PCC visits homeless charity after group recently receives grant to fund digital referrals
The Office of the Police and Crime Commissioner (OPCC) is helping to fund groups which offer support and rehabilitating activities to vulnerable people who may already be or are on the edge of entering into the criminal justice system – directly delivering priorities two and four of the Police and Crime Plan.
Last week, Police and Crime Commissioner Philip Wilkinson visited Devizes Opendoors after the group recently received a grant via the PCC’s Community Action Fund.
The charity runs regular drop-in sessions where they provide hot, home cooked meals for rough sleepers, those sleeping in sheds, vans and old boats, sofa surfers and those with their own homes but with issues that can make their tenancies vulnerable.
As well as the food and drink, Devizes Opendoors also offer guests the chance to shower, wash their clothes and collect free winter coats and toiletries.
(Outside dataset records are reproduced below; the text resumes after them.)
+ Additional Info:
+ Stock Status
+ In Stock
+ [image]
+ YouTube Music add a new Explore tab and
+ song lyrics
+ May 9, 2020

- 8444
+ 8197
They can also access the internet using a shared computer and can be referred by staff and volunteers to other support services such as FearFree and Turning Point.
The extra funding will be put towards the introduction of a case management software and data system that enables small charities to work alongside guests to refer them into the appropriate support services and agencies.
Mr Wilkinson said: “Charities like Devizes Opendoors do incredible work within communities to provide much needed support and guidance to vulnerable people to ensure they stay safe and can get back on right path.
“My office will continue to invest in these, and other similar services to show our commitment to supporting the vulnerable, tackling violence and serious harm and reducing re-offending.”
A total of 90% of guests that attend Devizes Opendoors are dealing with substance abuse and 30% are already on probation.
Karin Cardiff, Chair of Devizes Opendoors said: “Our guests come to us with multiple issues. The help is out there but accessing it requires considerable patience, resilience, and persistence. It is not unusual for nine or more agencies to be involved in re-homing a person.
“This grant is great validation of the effectiveness of the crucial support we provide guests and also imperative pivotal need for robust case management and data systems to achieve good outcomes.”